The Chef Who Had to Wait
Imagine a world-class chef who can prepare 100 dishes per hour. The kitchen is state-of-the-art, the chef is lightning fast — and completely idle most of the day.
The problem? The pantry is slow. Ingredients arrive at a rate that supports only 30 dishes per hour. The chef spends most of the day standing around, waiting.
This, in essence, is the Memory Wall — one of the most important and least talked-about limits in modern computing.
What Is the Memory Wall?
Every computer has two key components: the Processor (CPU/GPU) — the brain that does calculations — and Memory (RAM) — the pantry that stores data the processor needs.
Over the past few decades, processor speeds have grown dramatically, roughly doubling every two years. But memory speed has grown much more slowly. The gap between the two has widened so far that processors now spend a large portion of their time simply waiting for data to arrive from memory.

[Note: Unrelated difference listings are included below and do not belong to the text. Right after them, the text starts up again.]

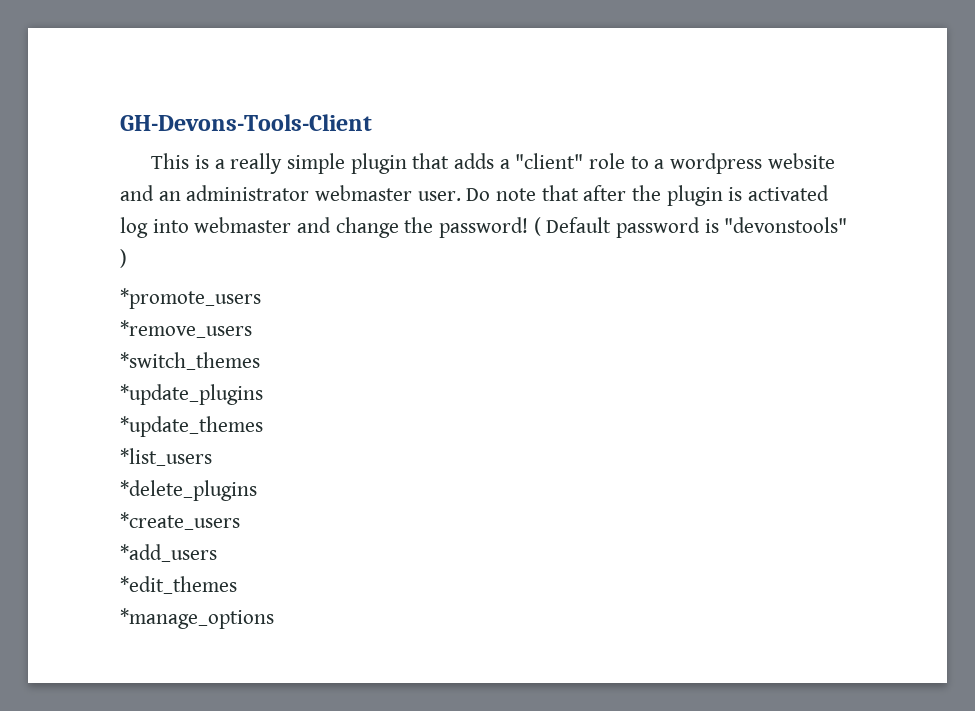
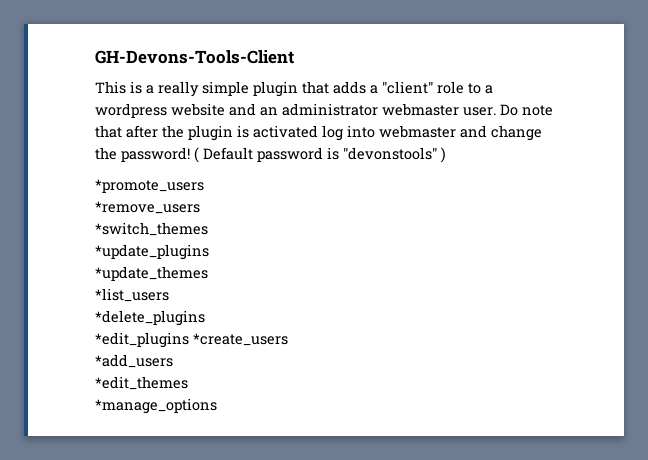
- *create_users
+ *edit_plugins *create_users

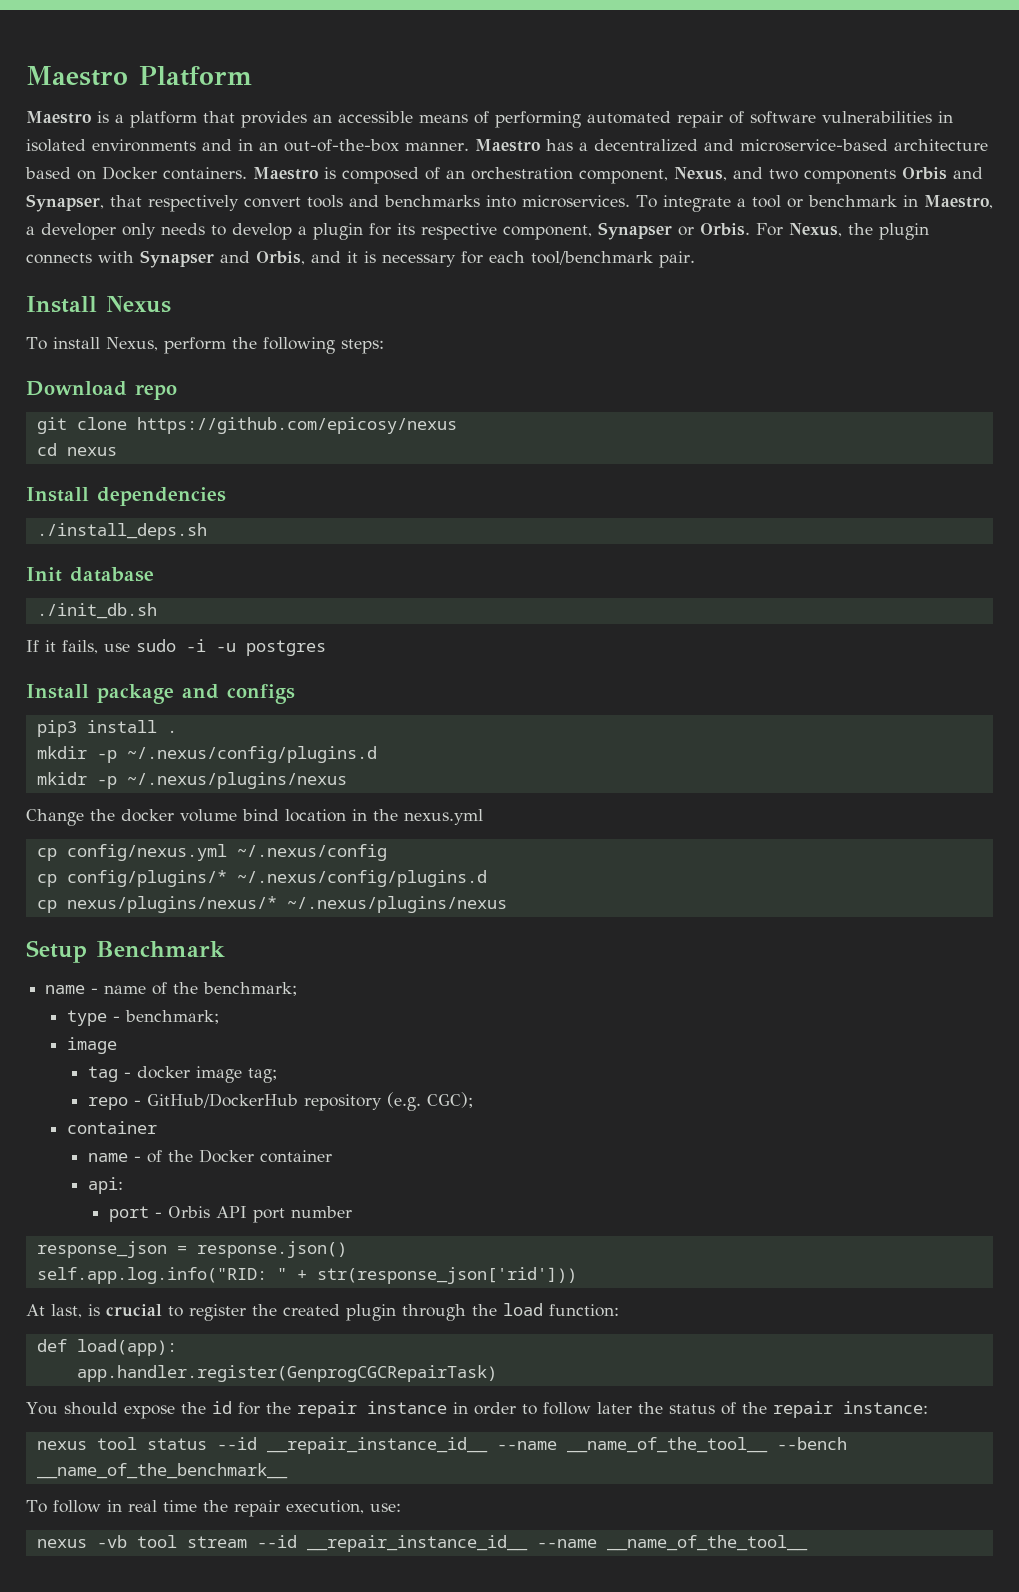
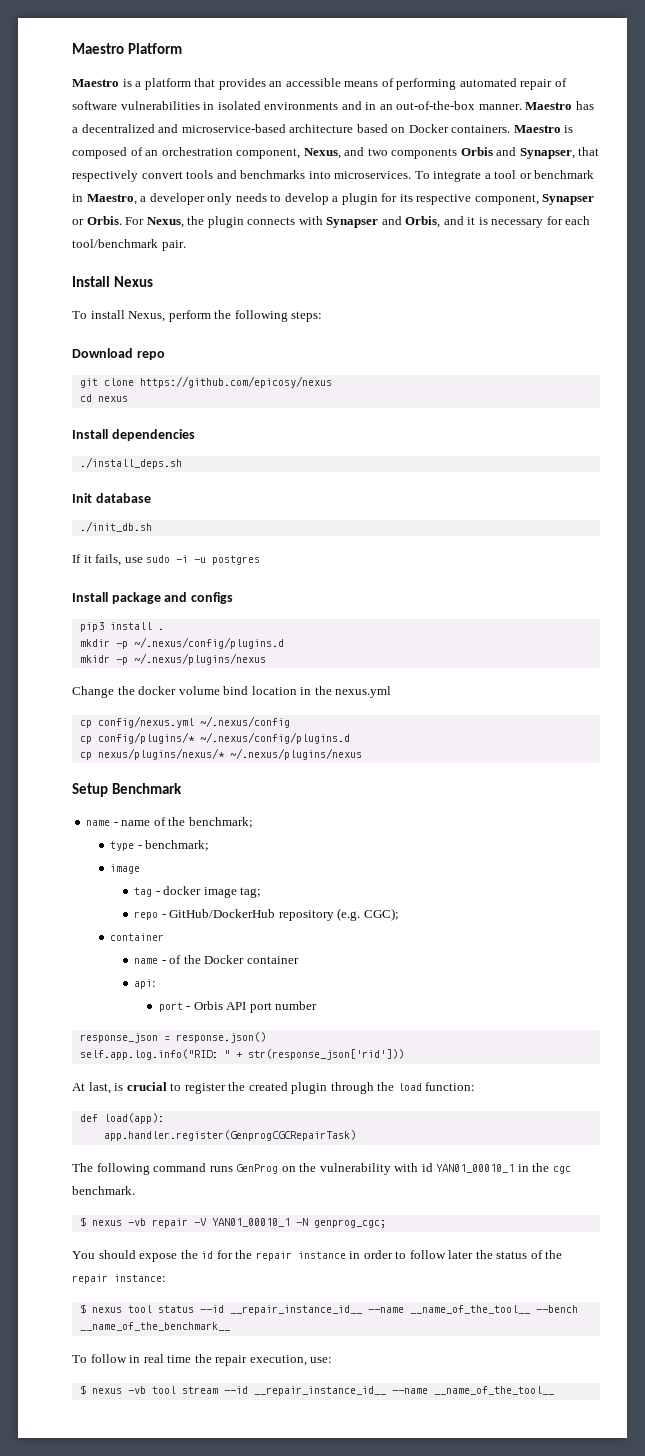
+ The following command runs GenProg on the vulnerability with id YAN01_00010_1 in the cgc benchmark.
+ $ nexus -vb repair -V YAN01_00010_1 -N genprog_cgc;
- nexus tool status --id __repair_instance_id__ --name __name_of_the_tool__ --bench __name_of_the_benchmark__
+ $ nexus tool status --id __repair_instance_id__ --name __name_of_the_tool__ --bench __name_of_the_benchmark__
- nexus -vb tool stream --id __repair_instance_id__ --name __name_of_the_tool__
+ $ nexus -vb tool stream --id __repair_instance_id__ --name __name_of_the_tool__

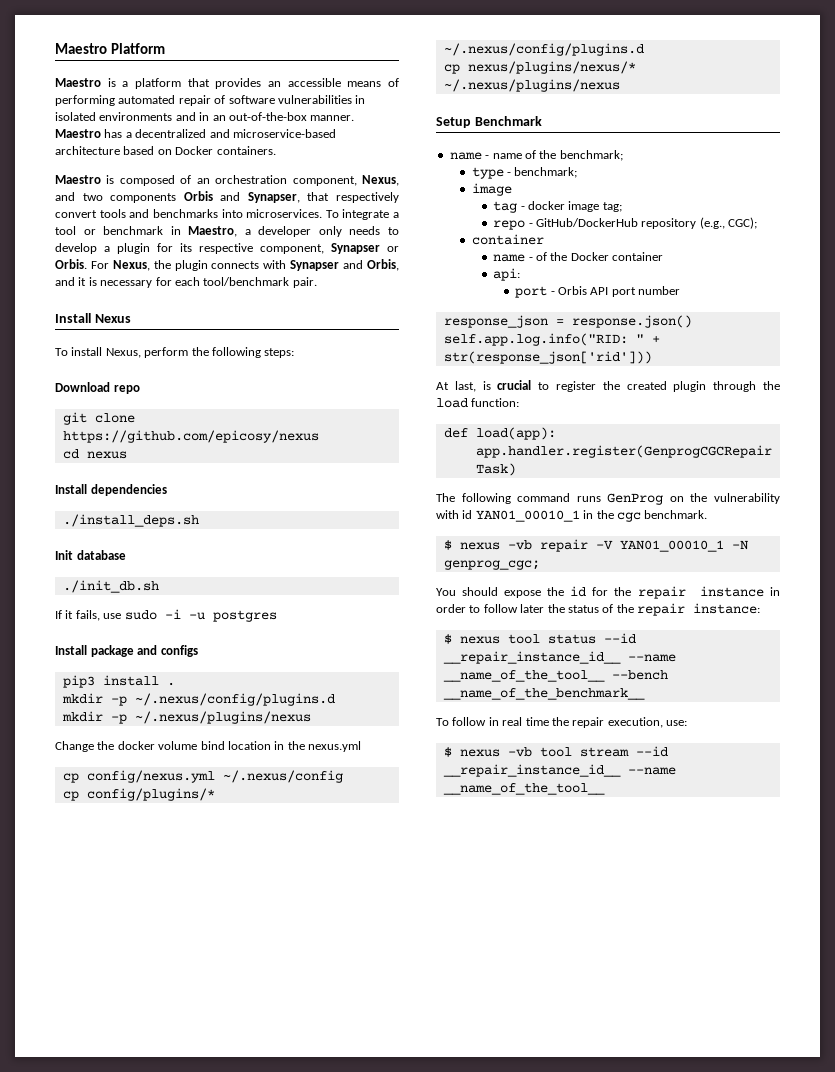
- Maestro has a decentralized and microservice-based architecture based on Docker containers. Maestro is composed of an orchestration component, Nexus, and two components Orbis and Synapser, that respectively convert tools and benchmarks into microservices.
+ Maestro has a decentralized and microservice-based architecture based on Docker containers.
+ Maestro is composed of an orchestration component, Nexus, and two components Orbis and Synapser, that respectively convert tools and benchmarks into microservices.
- mkidr -p ~/.nexus/plugins/nexus
+ mkdir -p ~/.nexus/plugins/nexus
- repo - GitHub/DockerHub repository (e.g. CGC);
+ repo - GitHub/DockerHub repository (e.g., CGC);

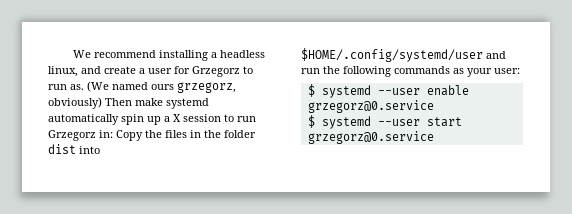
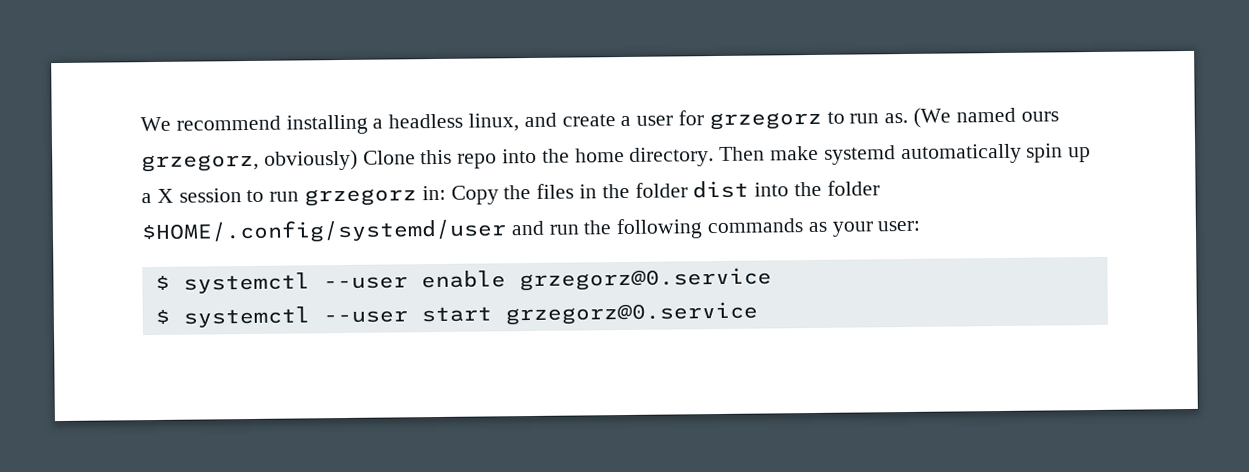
- We recommend installing a headless linux, and create a user for Grzegorz to run as.
+ We recommend installing a headless linux, and create a user for grzegorz to run as.
- (We named ours grzegorz, obviously) Then make systemd automatically spin up a X session to run Grzegorz in: Copy the files in the folder dist into $HOME/.config/systemd/user and run the following commands as your user:
+ (We named ours grzegorz, obviously) Clone this repo into the home directory. Then make systemd automatically spin up a X session to run grzegorz in: Copy the files in the folder dist into the folder $HOME/.config/systemd/user and run the following commands as your user:
- $ systemd --user enable grzegorz@0.service
+ $ systemctl --user enable grzegorz@0.service
- $ systemd --user start grzegorz@0.service
+ $ systemctl --user start grzegorz@0.service

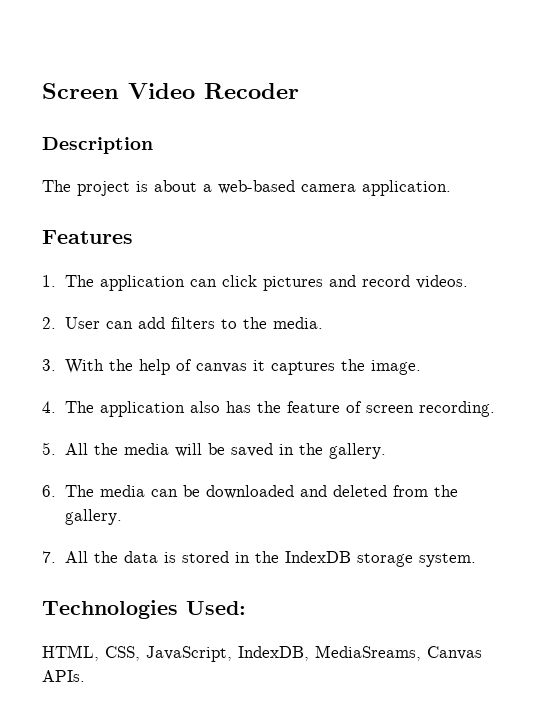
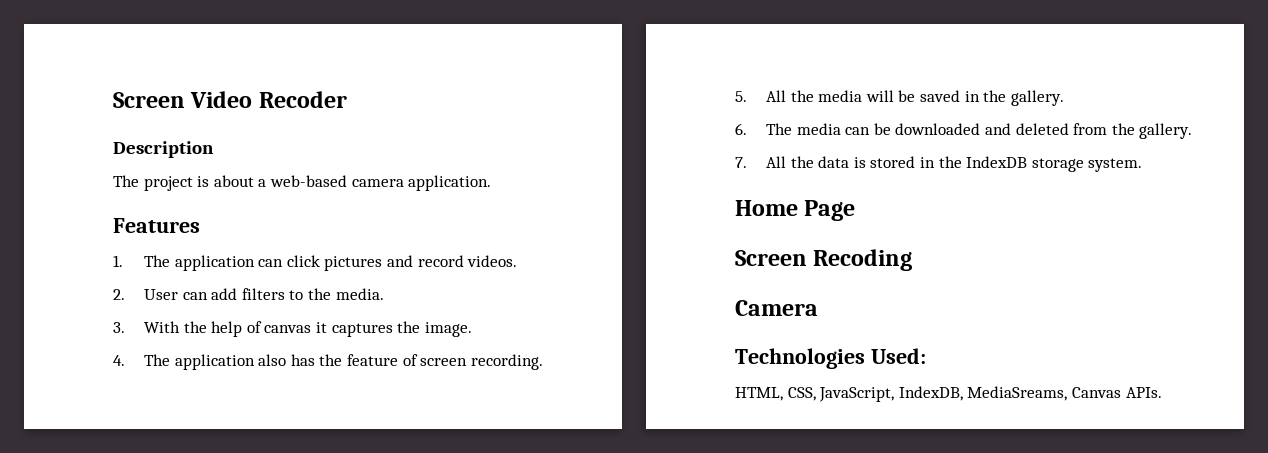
+ Home Page
+ Screen Recoding
+ Camera

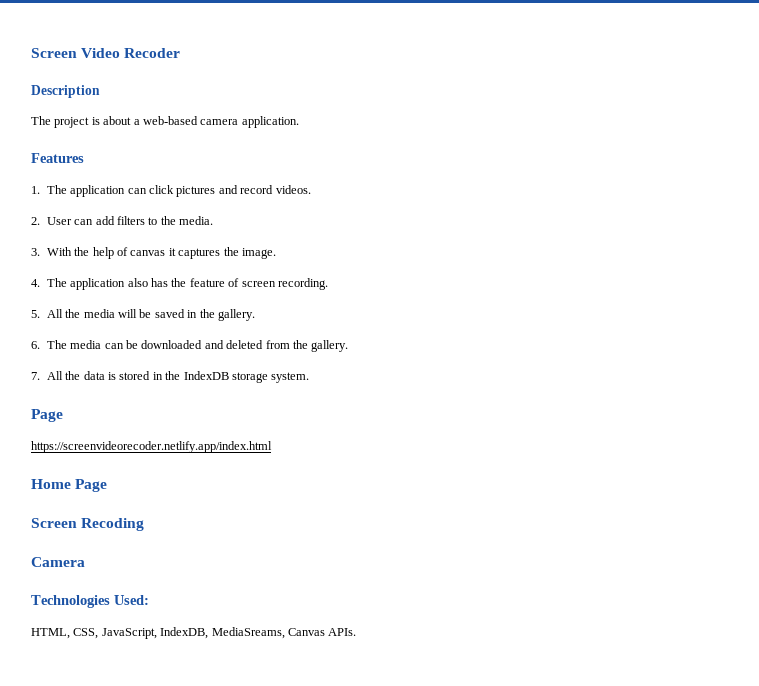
  7. All the data is stored in the IndexDB storage system.
+ Page
+ https://screenvideorecoder.netlify.app/index.html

One-sentence version: The processor is so fast that it finishes its work and must sit idle, waiting for the next batch of data from memory — like our chef waiting for ingredients.
Why Can’t We Just Make Memory Faster?
This is where physics steps in. When engineers design computer chips, they face a fundamental geometric constraint: computing power grows with chip area, but memory connections can only grow with chip perimeter.
Think of it like a city. If you double the city’s area (more buildings = more computing), you don’t double the number of gates in the city wall (perimeter = memory connections). The wall grows much more slowly than the city.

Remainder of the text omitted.